[Saved data entries]
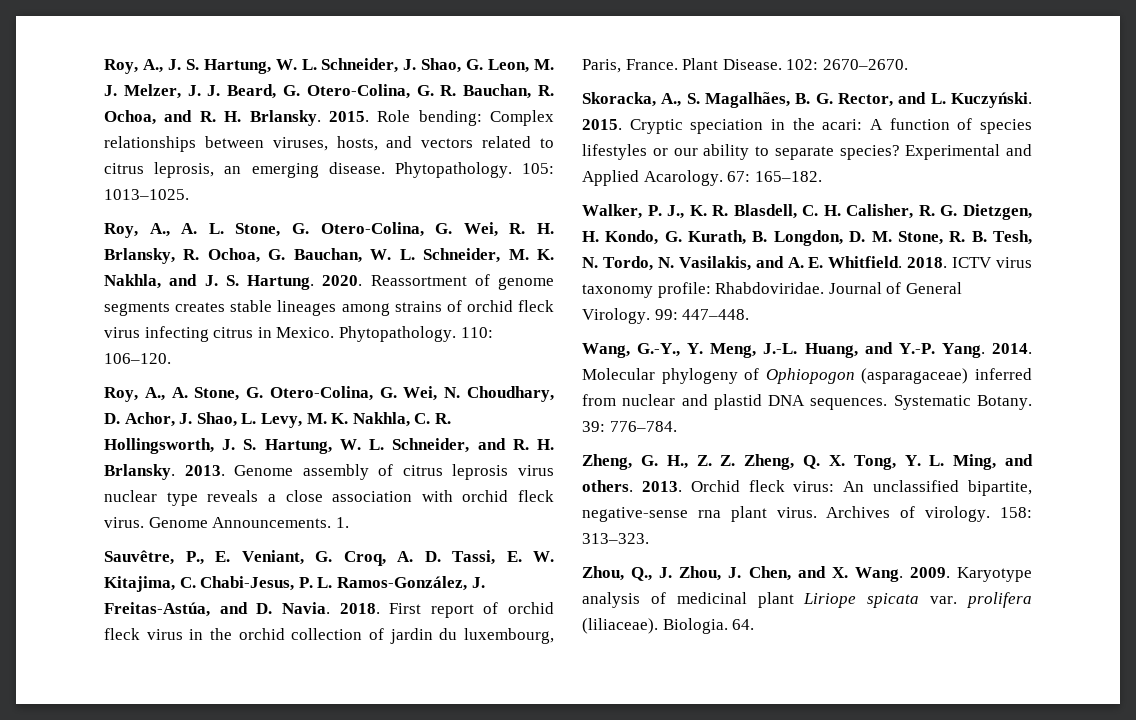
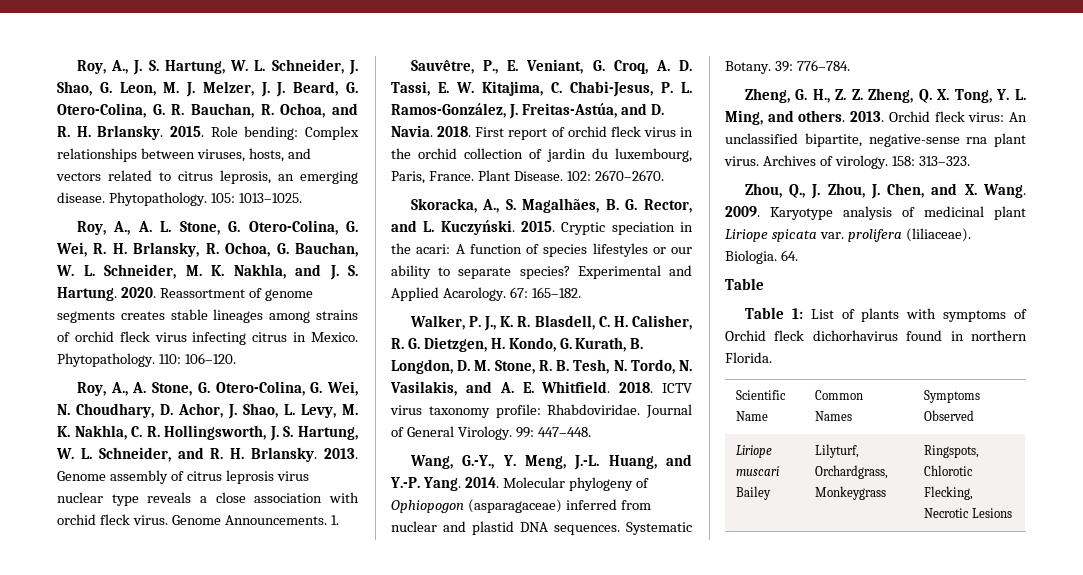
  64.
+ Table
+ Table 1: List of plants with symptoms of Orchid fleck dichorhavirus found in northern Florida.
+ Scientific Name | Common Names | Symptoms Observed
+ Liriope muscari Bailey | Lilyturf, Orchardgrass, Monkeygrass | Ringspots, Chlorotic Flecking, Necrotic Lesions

---

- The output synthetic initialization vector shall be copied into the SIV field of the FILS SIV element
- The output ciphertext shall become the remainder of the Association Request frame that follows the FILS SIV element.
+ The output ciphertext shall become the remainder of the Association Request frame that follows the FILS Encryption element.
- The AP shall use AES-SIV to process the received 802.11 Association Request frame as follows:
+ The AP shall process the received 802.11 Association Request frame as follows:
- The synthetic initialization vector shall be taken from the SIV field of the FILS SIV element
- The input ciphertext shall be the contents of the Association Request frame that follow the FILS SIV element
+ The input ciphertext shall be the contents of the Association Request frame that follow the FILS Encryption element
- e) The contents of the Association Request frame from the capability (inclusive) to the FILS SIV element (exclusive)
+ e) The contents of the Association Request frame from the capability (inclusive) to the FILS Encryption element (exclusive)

TASK ITEM:
Take the lines above from the one containing "FILS Encryption element." to the one containing "- The input" and retype them exactly, both ends included, with nothing added.

ANSWER FOR THIS EXERCISE:
+ The output ciphertext shall become the remainder of the Association Request frame that follows the FILS Encryption element.
- The AP shall use AES-SIV to process the received 802.11 Association Request frame as follows:
+ The AP shall process the received 802.11 Association Request frame as follows:
- The synthetic initialization vector shall be taken from the SIV field of the FILS SIV element
- The input ciphertext shall be the contents of the Association Request frame that follow the FILS SIV element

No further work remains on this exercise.